Bad skateboarding falls, and BMX bails from back in the day seem way worse than what I'm feeling today. Although my ankle hurts and I'm extremely sore, it's better than massive road rash and blood everywhere. 

I see what I am doing wrong with the lift. I turn sideways, point board tip up and straight, but I don't put my right foot near the stomp pad until my board hits the snow. I rush to place it, so maybe it makes me forget to keep my stance and balance :dunno:


----------



## Treegreen (Mar 16, 2012)

k8xp said:


> I rush to place it, so maybe it makes me forget to keep my stance and balance :dunno:


Probably. We always have more time than you'd think. Step 1) foot by binding, Step 2) get balance, Step 3) ride away like a boss.


----------



## k8xp (Jan 21, 2013)

I'll practice at home. Can't hurt my left ankle too bad or else I can't drive. I'm not sure how using a clutch with a sprained ankle feels, but not thrilled about finding out!


----------



## Consonantal (Dec 12, 2012)

Better be a light clutch then


----------



## k8xp (Jan 21, 2013)

Lol would be the first and only time in my life being glad I don't drive the STi


----------



## BrendanMorgan (Jan 22, 2013)

You are definitely not alone. As others have said, just about everyone goes through this. It's tough and takes some getting used to. After awhile it's all just muscle memory.
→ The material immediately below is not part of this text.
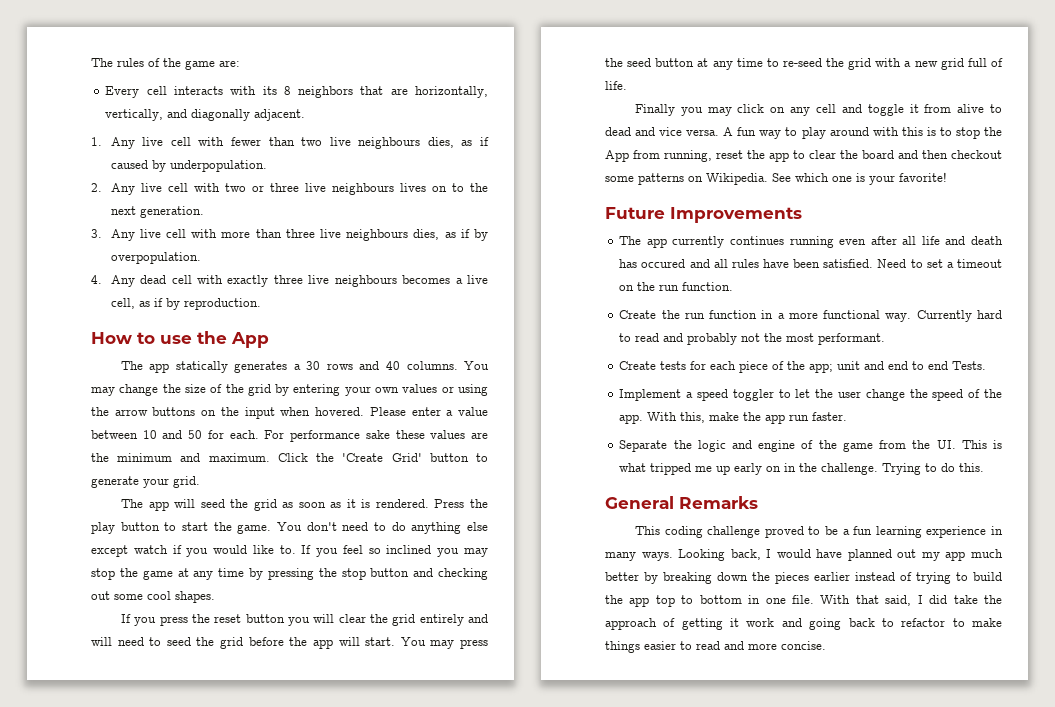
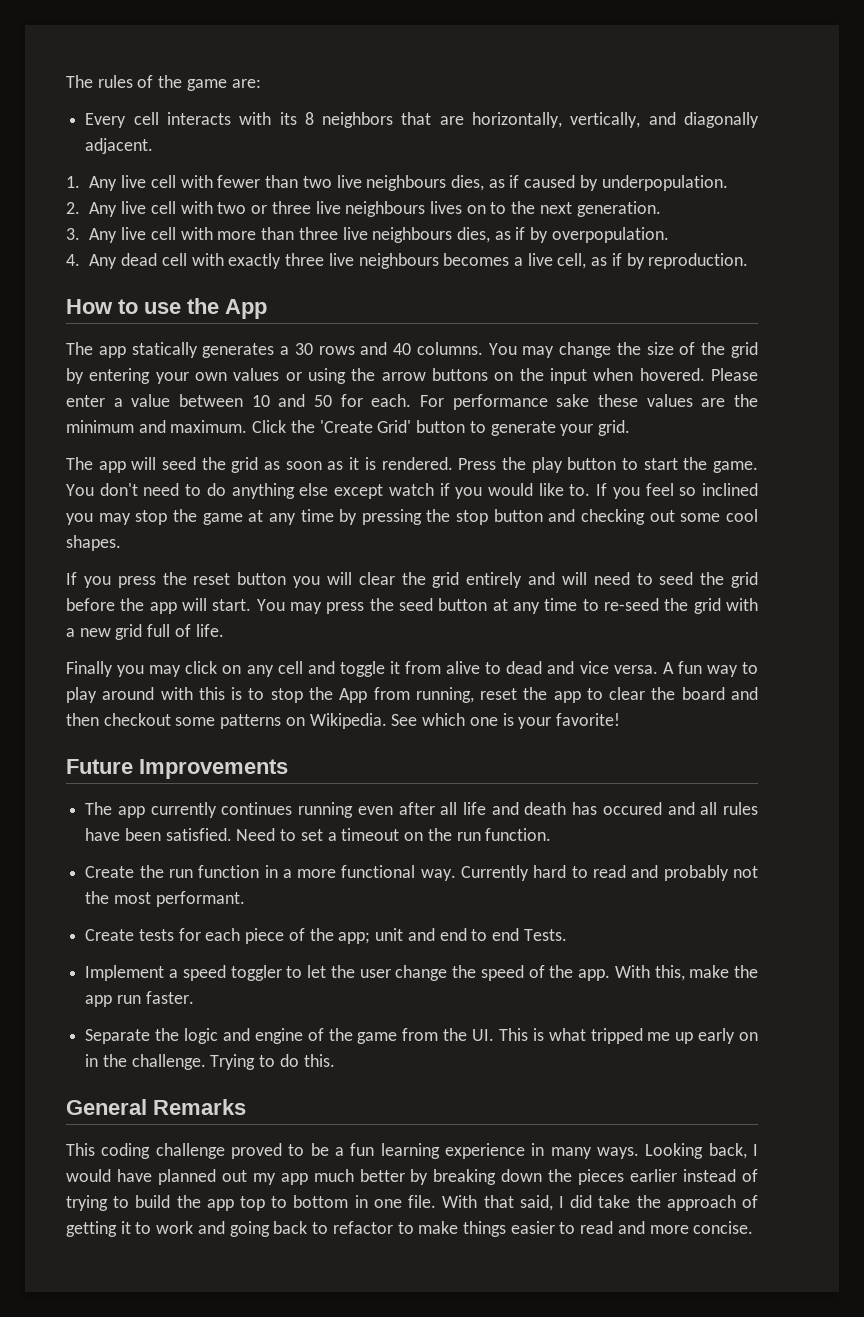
- With that said, I did take the approach of getting it work and going back to refactor to make things easier to read and more concise.
+ With that said, I did take the approach of getting it to work and going back to refactor to make things easier to read and more concise.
It's good to see you have the right attitude about it though. You are excited to go and try again and conquer that stupid chair! :laugh: You should see a marked improvement over the next couple of times you go. Just hang in there.

I had a buddy of mine go with me when I was a teenager and his board got caught as he was getting on the lift. He was stuck and it just dragged him until it lifted up a little and then he just fell off. He was incredibly embarrassed and sat in the lodge the rest of the day. He doesn't snowboard now. :dunno:


----------



## k8xp (Jan 21, 2013)

Ok... Yeah getting caught on the lift, falling off, or getting ran over with it would be bad. I watched some fail videos before I went up 

If I would have gone by myself then I may have been embarrassed cause not many people were falling as much as I was. Glad I had my newbie Man-Child with me lmfao


----------



## sb60 (Oct 5, 2010)

I had a lot of trouble getting off the lift when I learned. What helped me was to just think of 2 things-- straighten my board and reach for the front of it as I got off. That puts your weight forward.


----------



## Donutz (May 12, 2010)

k8xp said:


> I see what I am doing wrong with the lift. I turn sideways, point board tip up and straight, but I don't put my right foot near the stomp pad until my board hits the snow. I rush to place it, so maybe it makes me forget to keep my stance and balance :dunno:


hellz yes. I always had trouble until I realized I was setting up too late and rushing it.


----------



## k8xp (Jan 21, 2013)

Ugh. I am so frustrated. I really want to get back up there for the lesson and practice a ton. I almost would rather stay home right now than go on the cruise. 

_ALMOST_


----------



## corneilli (Nov 26, 2012)

Just noticed that you guys don't have like these foot things to rest your board on? Here in Europe, every lift has like this footbar so you don't have to put your board on the bar and not on your foot


----------



## IdahoFreshies (Jul 9, 2011)

corneilli said:


> Just noticed that you guys don't have like these foot things to rest your board on? Here in Europe, every lift has like this footbar so you don't have to put your board on the bar and not on your foot


We aren't babies, we can hold our own boards up

Some places have it, usually they are on longer high speed quad lifts.


----------



## corneilli (Nov 26, 2012)

IdahoFreshies said:


> We aren't babies, we can hold our own boards up
> 
> Some places have it, usually they are on longer high speed quad lifts.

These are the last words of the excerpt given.